Change listing data
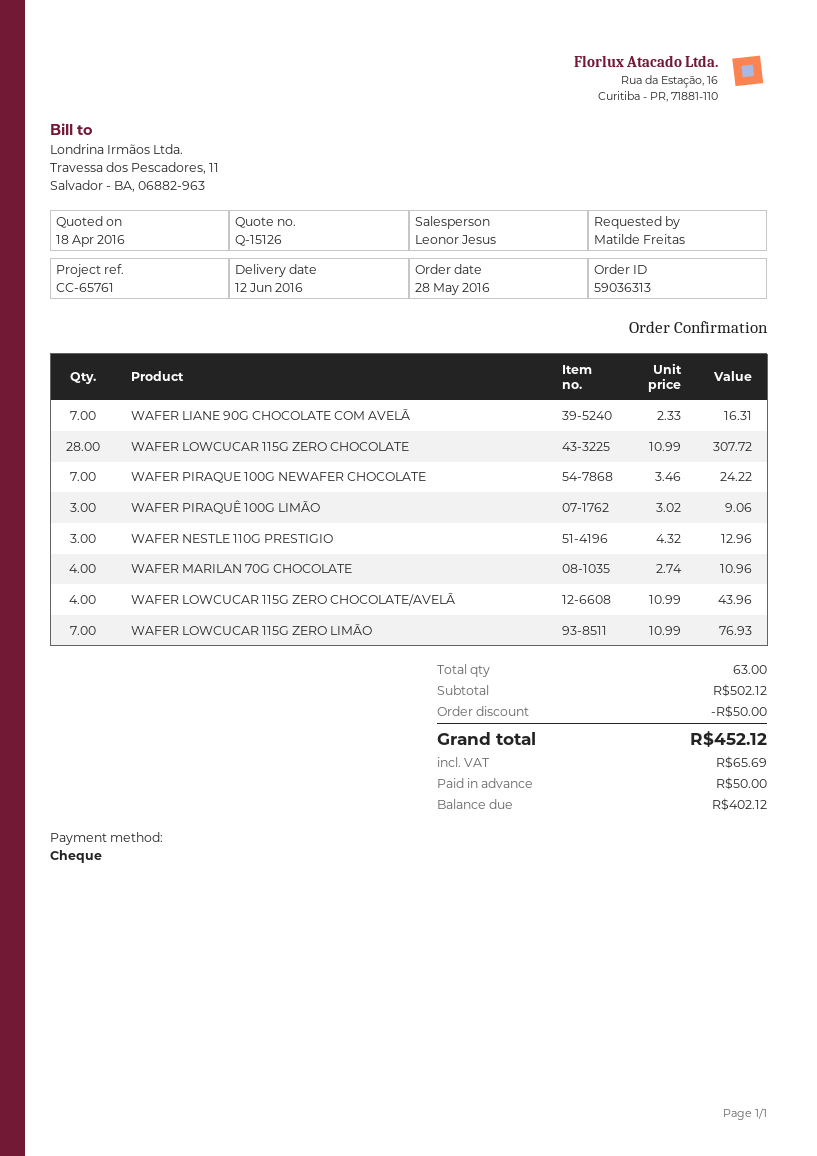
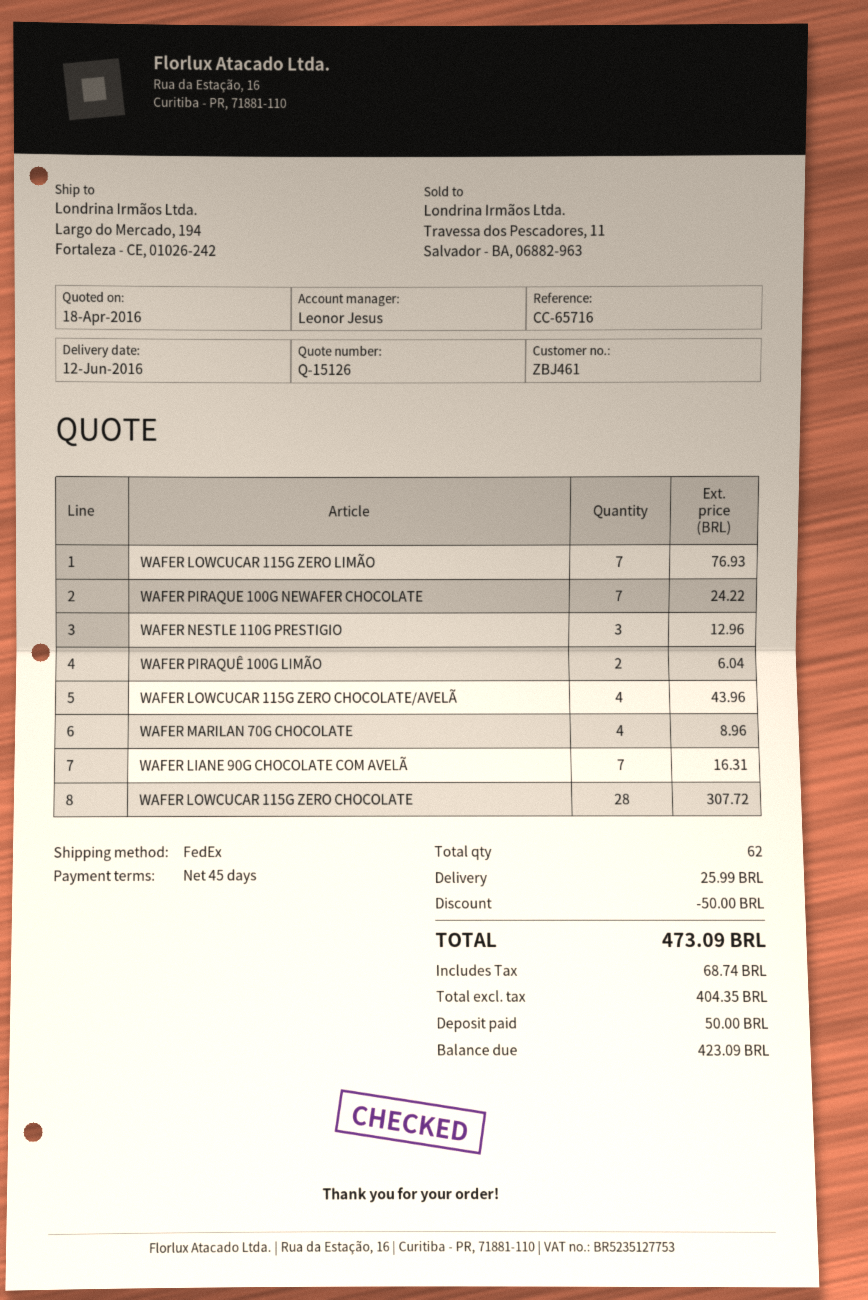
reference: CC-65761 -> CC-65716
WAFER PIRAQUÊ 100G LIMÃO: 3 for 9.06 -> 2 for 6.04
WAFER MARILAN 70G CHOCOLATE: 4 for 10.96 -> 4 for 8.96
total quantity: 63 -> 62
shipping: none -> 25.99
tax: 65.69 -> 68.74
total: 452.12 -> 473.09
balance: 402.12 -> 423.09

_Instructions for the task_: Pull out every line above that holds the word "total".

_Written solution_:
total quantity: 63 -> 62
total: 452.12 -> 473.09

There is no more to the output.